[Web page revision data]
##############################
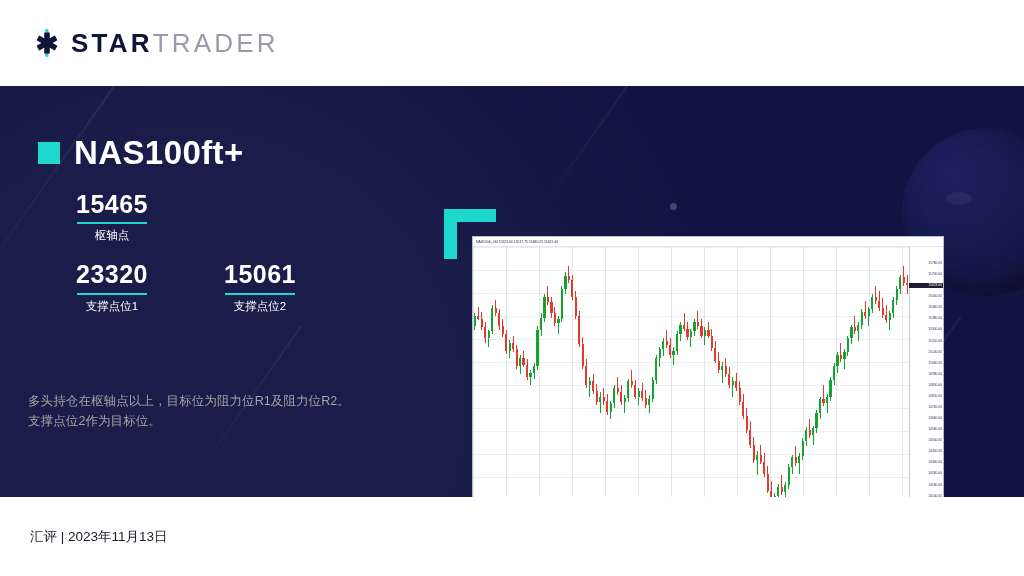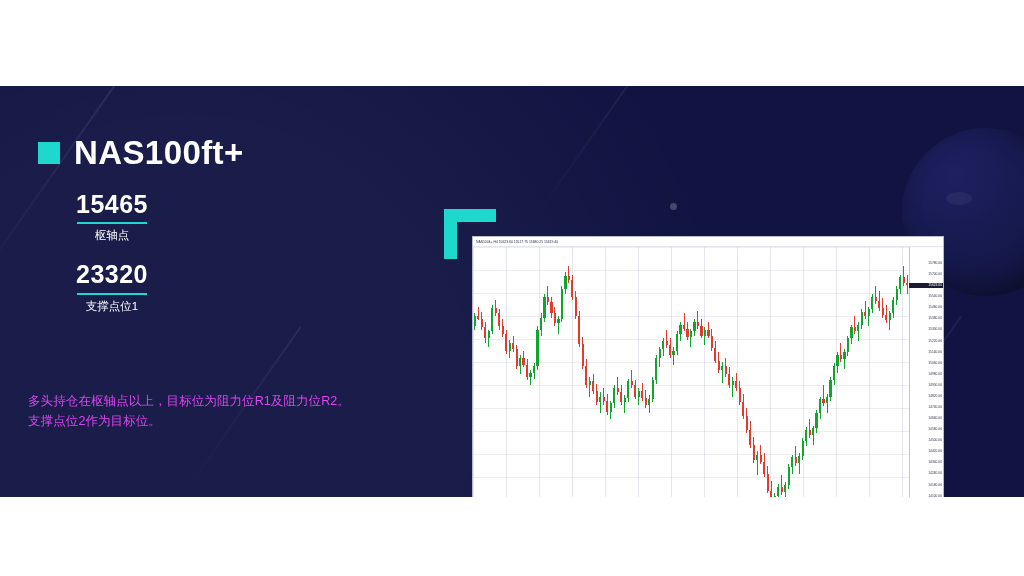--- a/index.html
+++ b/index.html
@@ -127,6 +127,23 @@
 
 <div class="page">
 
+  <div class="header">
+    <div class="logo-wrap">
+      <div class="logo-mark">
+        <svg width="34" height="34" viewBox="0 0 34 34" aria-hidden="true">
+          <rect x="15.2" y="3.2" width="3.2" height="4.2" fill="#1fd8cd"></rect>
+          <rect x="15.2" y="26.6" width="3.2" height="4.2" fill="#1fd8cd"></rect>
+          <rect x="14.2" y="6.5" width="5.6" height="21" rx="0.6" fill="#111338"></rect>
+          <rect x="14.2" y="6.5" width="5.6" height="21" rx="0.6" fill="#111338" transform="rotate(60 17 17)"></rect>
+          <rect x="14.2" y="6.5" width="5.6" height="21" rx="0.6" fill="#111338" transform="rotate(120 17 17)"></rect>
+        </svg>
+      </div>
+      <div class="logo-text">
+        <span class="logo-star">STAR</span>
+        <span class="logo-trader">TRADER</span>
+      </div>
+    </div>
+  </div>
 
   <div class="panel">
     <div class="planet"></div>

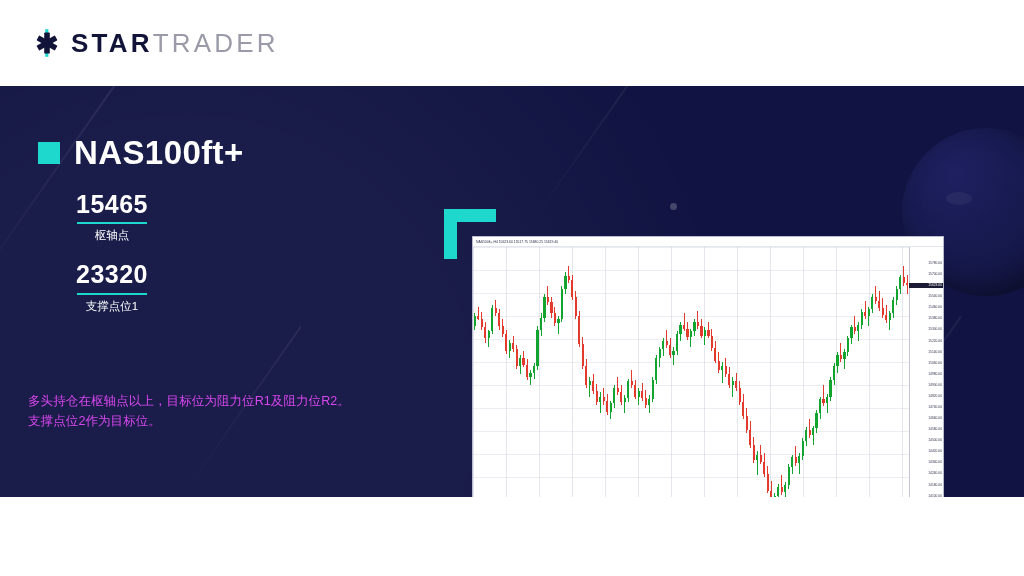--- a/index.html
+++ b/index.html
@@ -175,6 +175,11 @@
           <div class="lvl-num">23320</div>
           <div class="lvl-rule"></div>
           <div class="lvl-label">支撑点位1</div>
+        </div>
+        <div class="lvl">
+          <div class="lvl-num">15061</div>
+          <div class="lvl-rule"></div>
+          <div class="lvl-label">支撑点位2</div>
         </div>
       </div>
     </div>

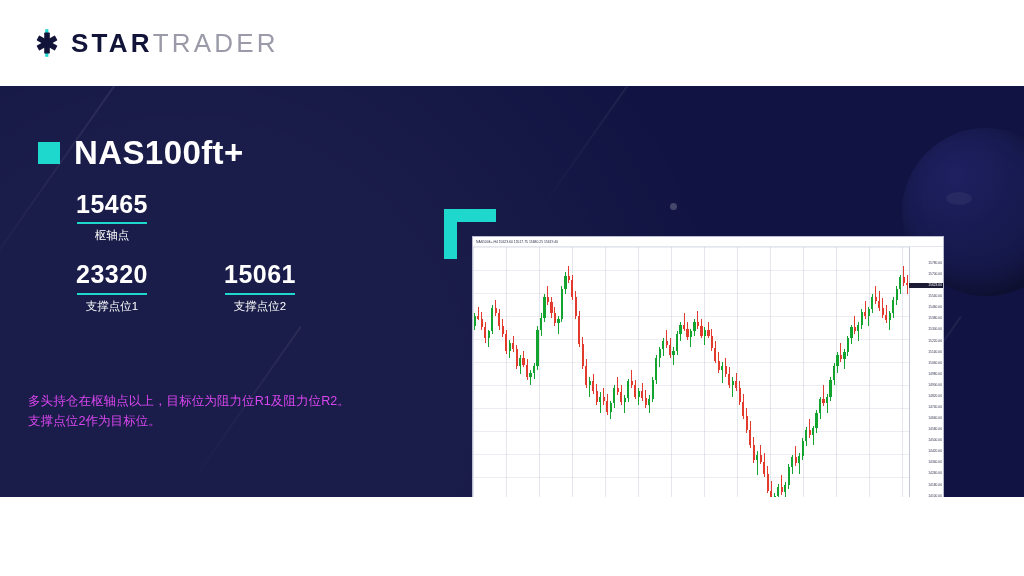--- a/index.html
+++ b/index.html
@@ -70,7 +70,7 @@
 
   .analysis { position: absolute; left: 28px; top: 306px; width: 400px; }
   .analysis-title { color: #ff2d87; font-size: 13px; font-weight: 700; margin-bottom: 8px; }
-  .analysis-body { color: #d946ef; font-size: 12.6px; line-height: 1.55; font-weight: 400; }
+  .analysis-body { color: #a3a3a3; font-size: 12.6px; line-height: 1.55; font-weight: 400; }
 
   
   .bracket { position: absolute; }

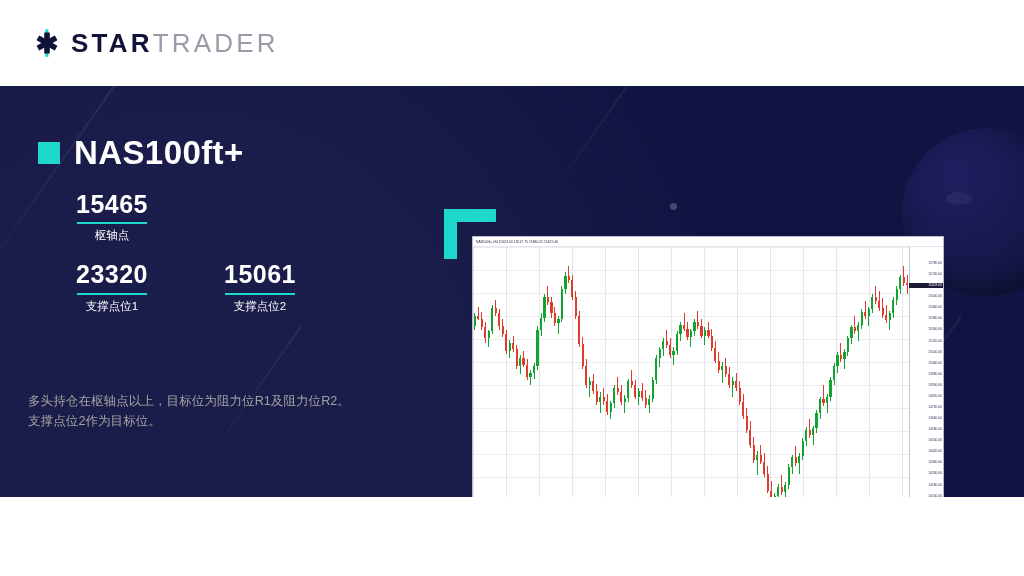--- a/index.html
+++ b/index.html
@@ -731,6 +731,9 @@
     </div>
   </div>
 
+  <div class="footer">
+    <div class="footer-text">汇评 | 2023年11月13日</div>
+  </div>
 
 </div>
##############################
Spot the lines above that mention "logo" and copy them.

## Solution to this exercise
+    <div class="logo-wrap">
+      <div class="logo-mark">
+      <div class="logo-text">
+        <span class="logo-star">STAR</span>
+        <span class="logo-trader">TRADER</span>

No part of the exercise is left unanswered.